Aim of the exercise
Set out word for word the line that contains "align-items: flex-end ->" and each line after it, through the end of the data below, but exclude the pictures.

+-------+

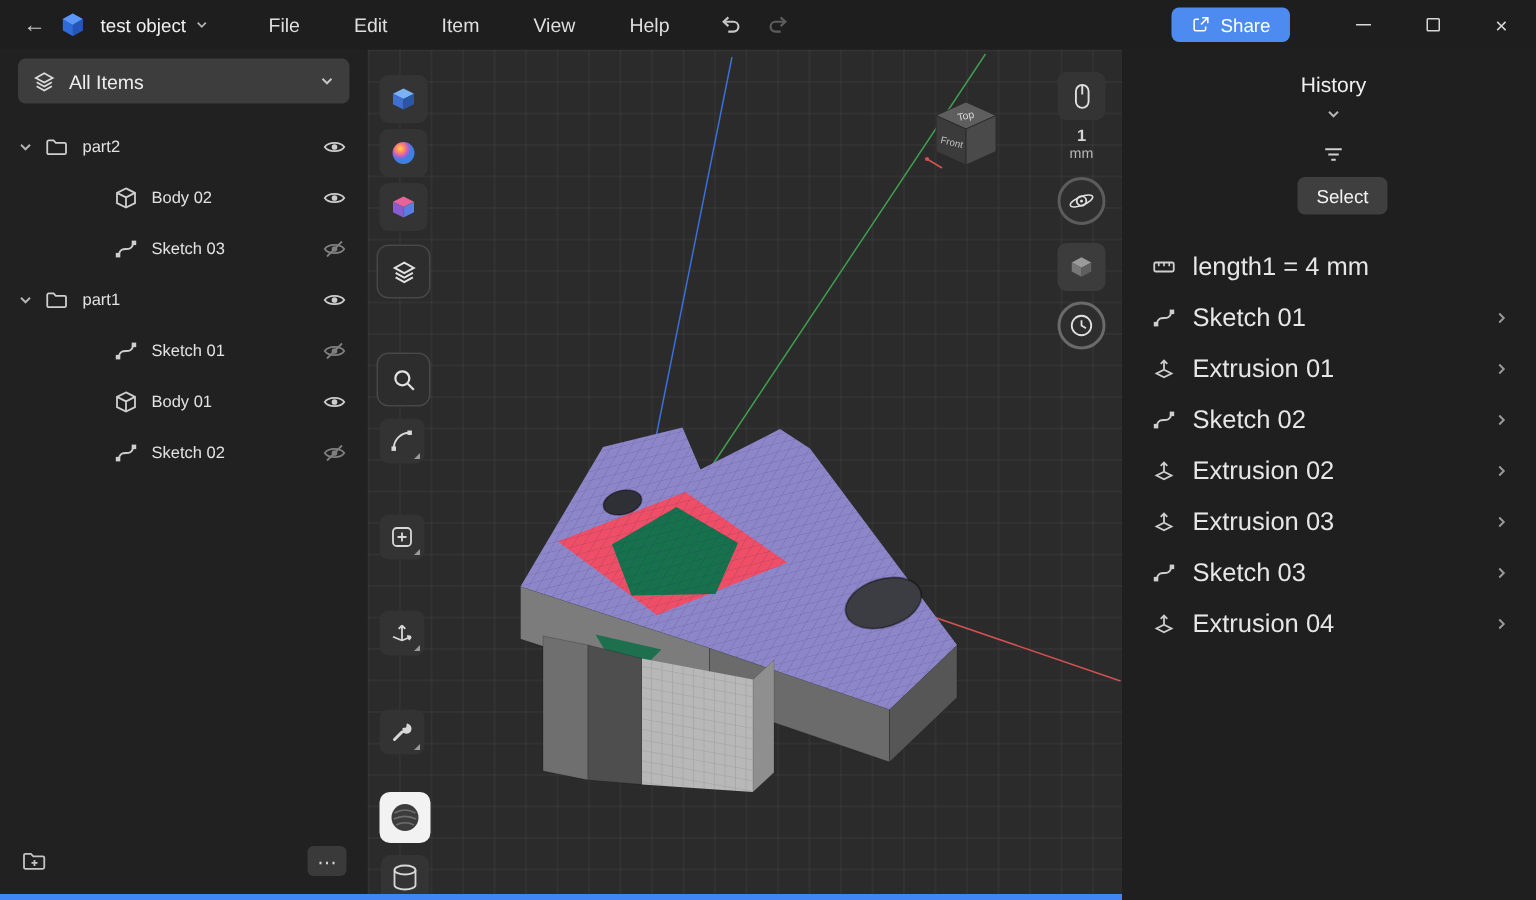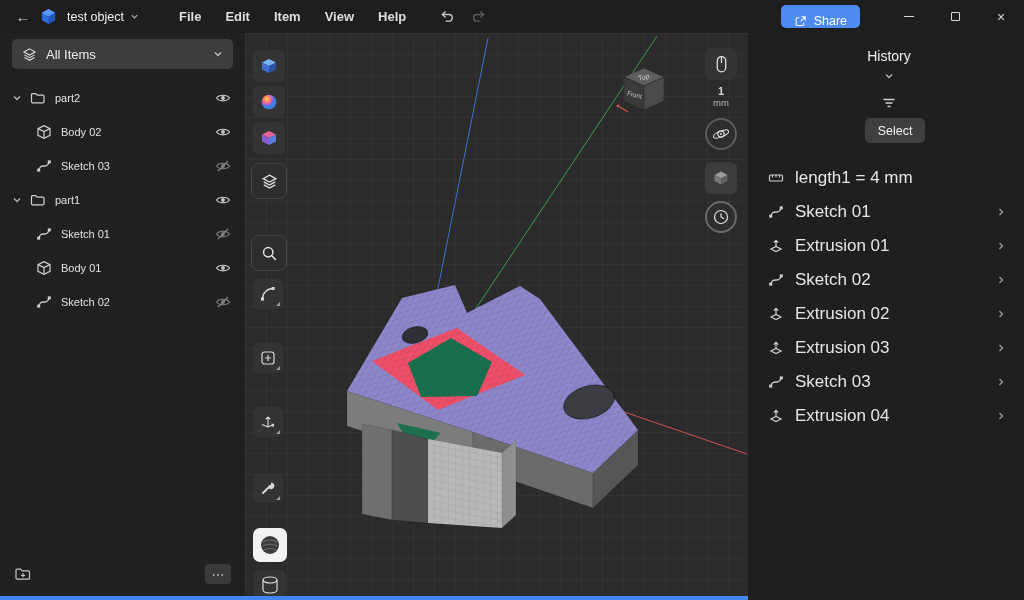"File" .menubar { font-weight: bold -> none; gap: 0 -> 12px }
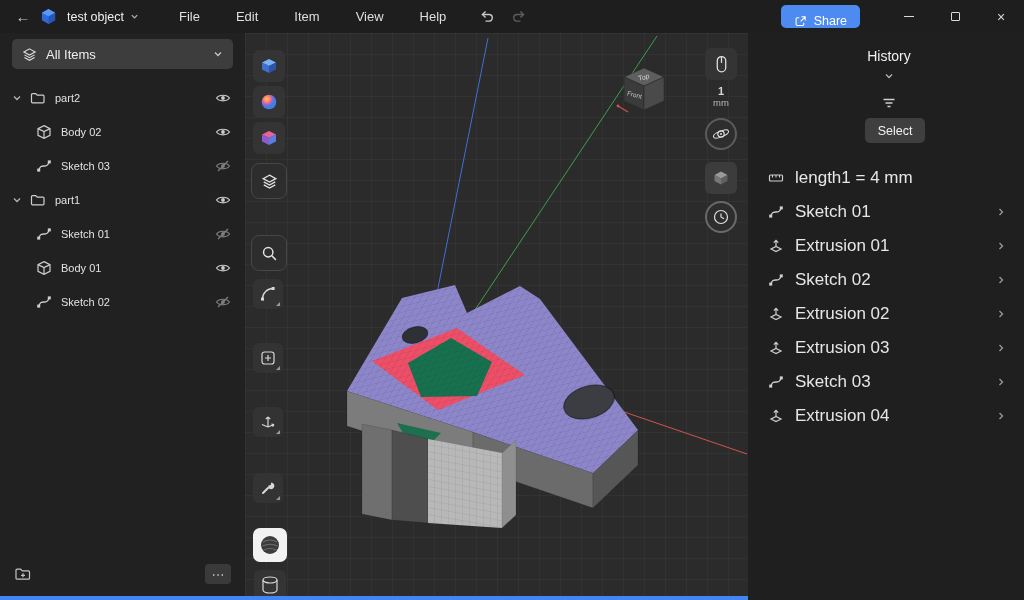"Share" .share { align-items: flex-end -> center }
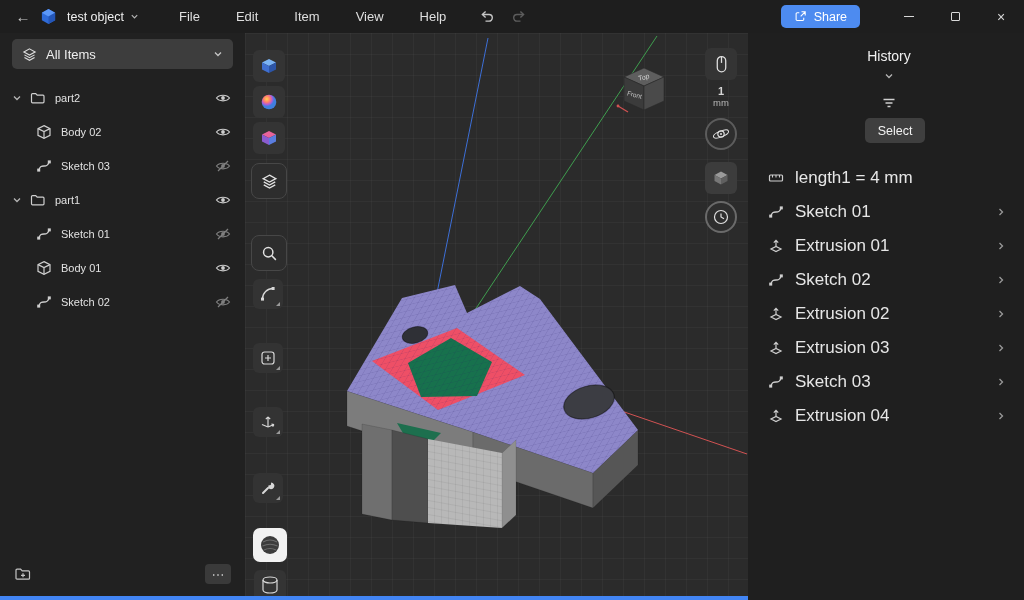"Body 02" .trow.child { padding-left: 36px -> 76px }
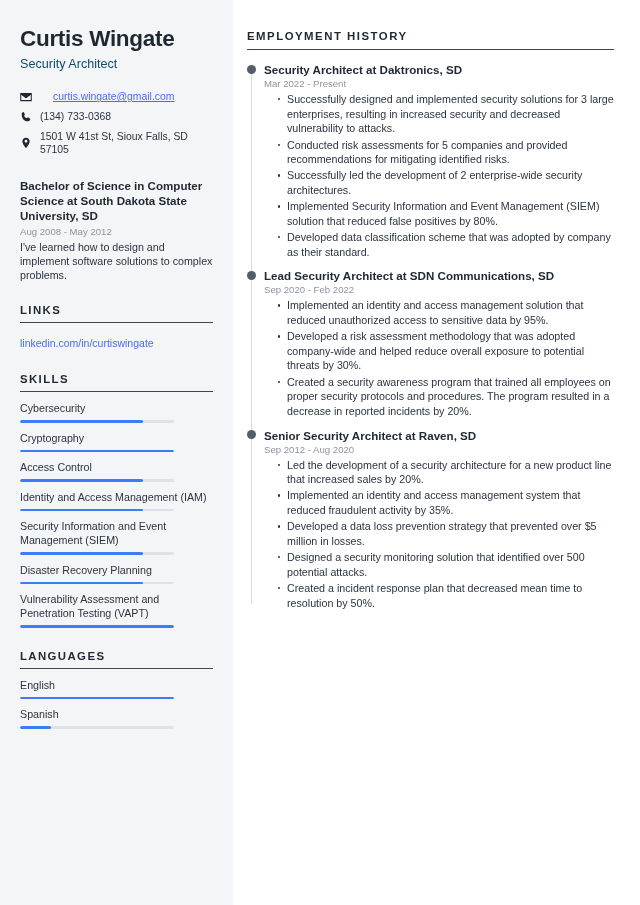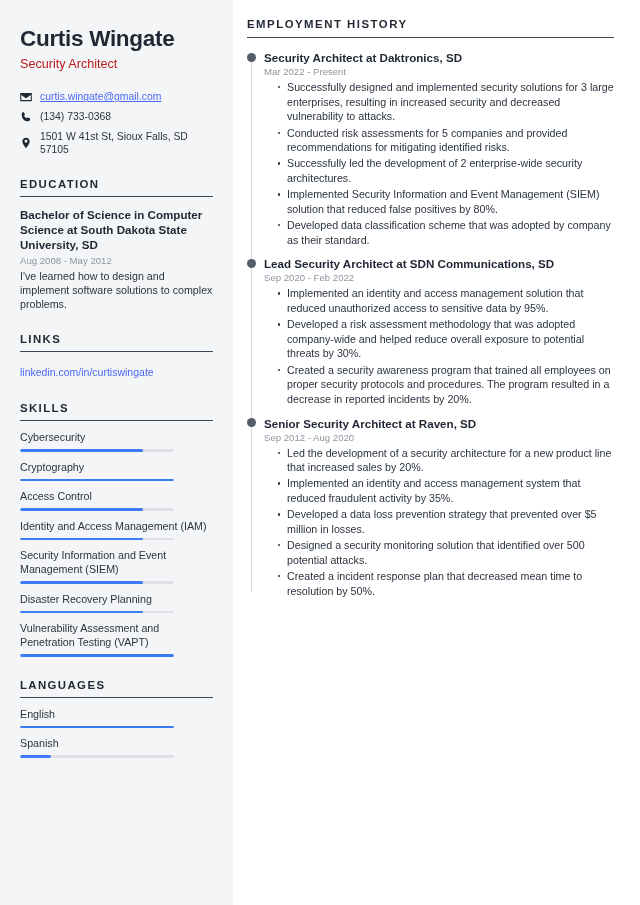"EMPLOYMENT HISTORY" .main { padding: 18px 26px 20px 14px -> 30px 26px 20px 14px }
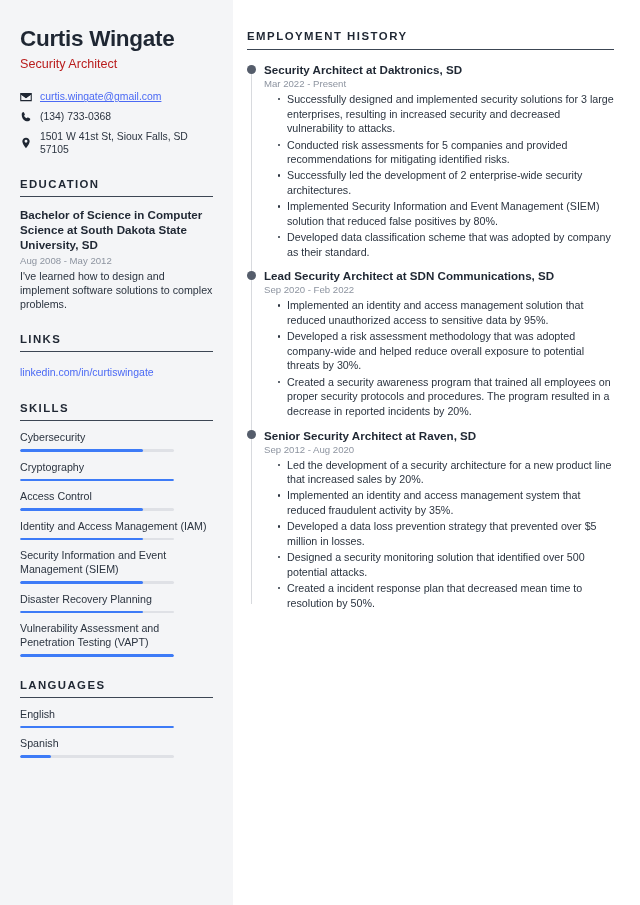"Security Architect" .job-title { color: #b91c1c -> #0c4a6e }
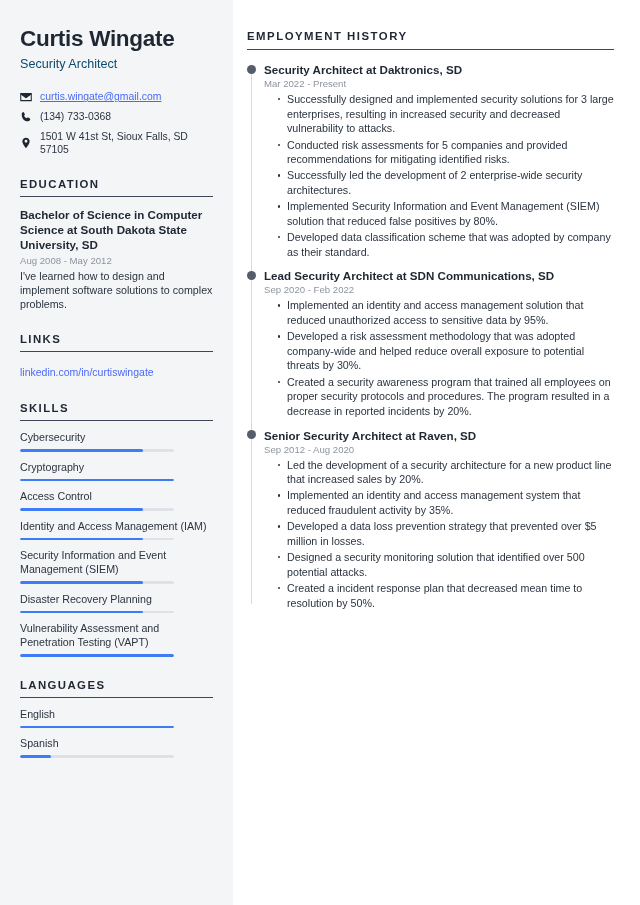"curtis.wingate@gmail.com" .contact-text.link { margin-left: none -> 13px }
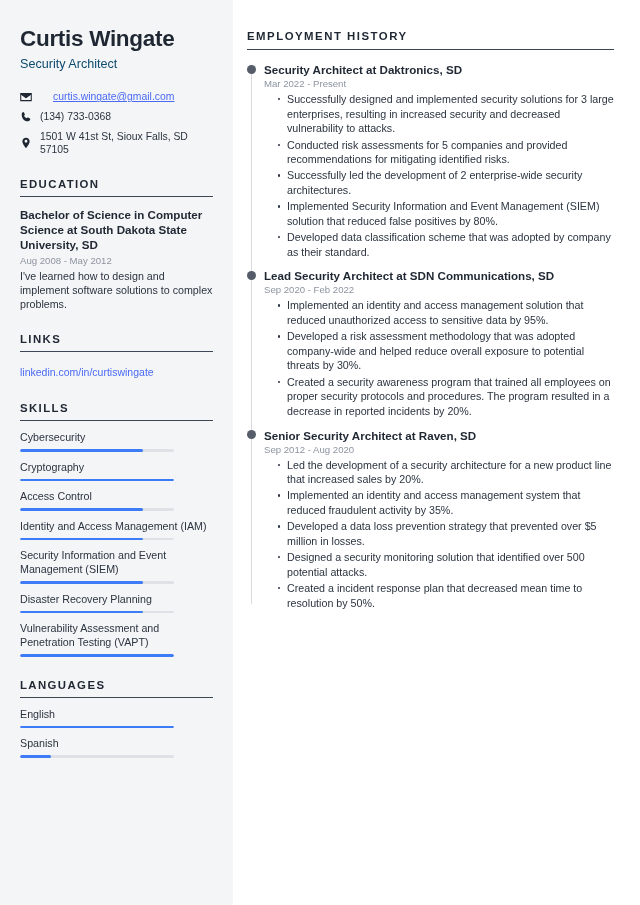"EDUCATION" div.side-sec-title { html: <div>Education</div> -> none }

+-------+

Your solution
"Share" .share { align-items: flex-end -> center }
"Body 02" .trow.child { padding-left: 36px -> 76px }
"EMPLOYMENT HISTORY" .main { padding: 18px 26px 20px 14px -> 30px 26px 20px 14px }
"Security Architect" .job-title { color: #b91c1c -> #0c4a6e }
"curtis.wingate@gmail.com" .contact-text.link { margin-left: none -> 13px }
"EDUCATION" div.side-sec-title { html: <div>Education</div> -> none }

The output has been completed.